On November 30 2010, Mitsubishi Electric announced that it had agreed to purchase German power electronics group Vincotech. At first glance, the deal might look curious. Why is the Japanese semiconductor giant interested in a comparatively small manufacturer and distributor of power modules? The answer is perhaps the best one possible for such an acquisition: the two companies have highly complementary businesses.
“Mitsubishi Electric is currently working to strengthen its business in the European markets, particularly in the fields of low power industrial equipment and renewable energy such as photovoltaics,” a spokesperson for the company told Power Dev’. “Vincotech has strong capabilities in these fields, which we believe will greatly contribute to the implementation of our business strategy.”
For photovoltaics in particular, Europe has seen a boom in solar power installations that has swept across Germany and Spain, and which is now steadily spreading into Italy. Europe added around 15 GW of photovoltaic power generation capacity in 2010, out of a global annual total of 18 GW, according to Yole Développement.
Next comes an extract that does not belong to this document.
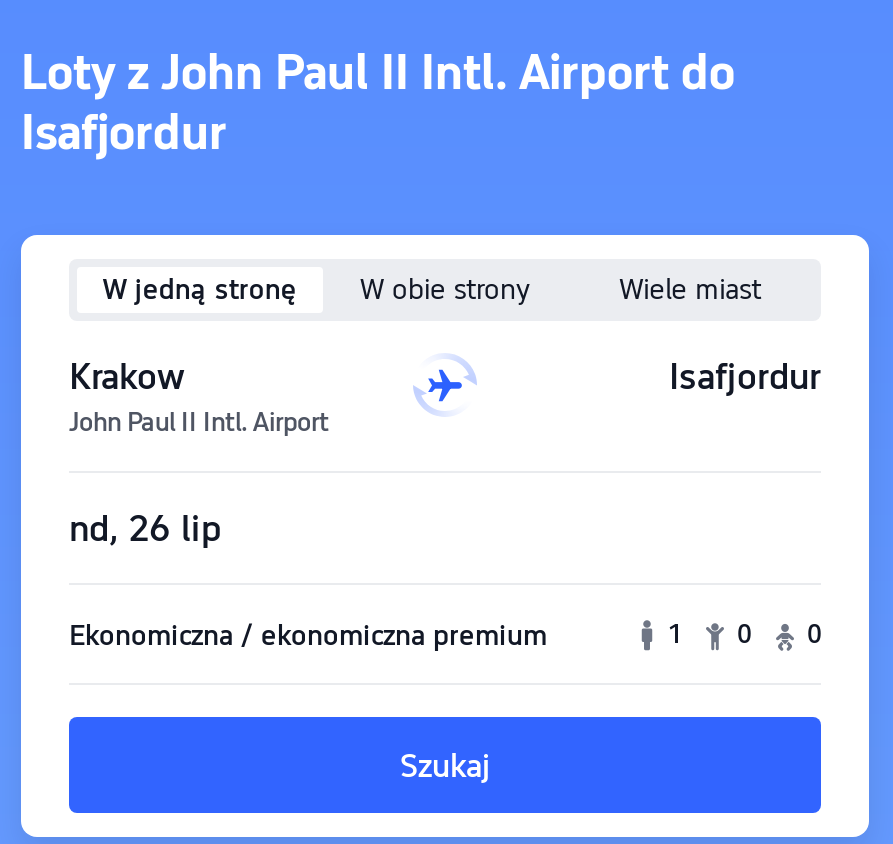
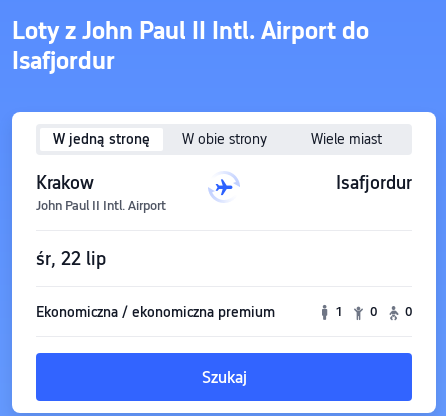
- nd, 26 lip
+ śr, 22 lip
Germany alone installed more than 7 GW photovoltaic capacity in 2010, essentially matching the total installation figure for the entire world in 2009. So, for any power electronics company seeking to take advantage of rapid growth in the photovoltaics market, investing in a German base looks a very shrewd move.
Vincotech boasts at least nine different solar inverter formats, all of which exploit insulated-gate bipolar transistors (IGBT) that are a particularly strong focus of Mitsubishi Electric’s semiconductor technology. In fact, Mitsubishi Electric has been shipping its sixth generation IGBT chips since 2009 which, at the time, it claimed allowed it to produce IGBT modules with the lowest switching power loss in the industry.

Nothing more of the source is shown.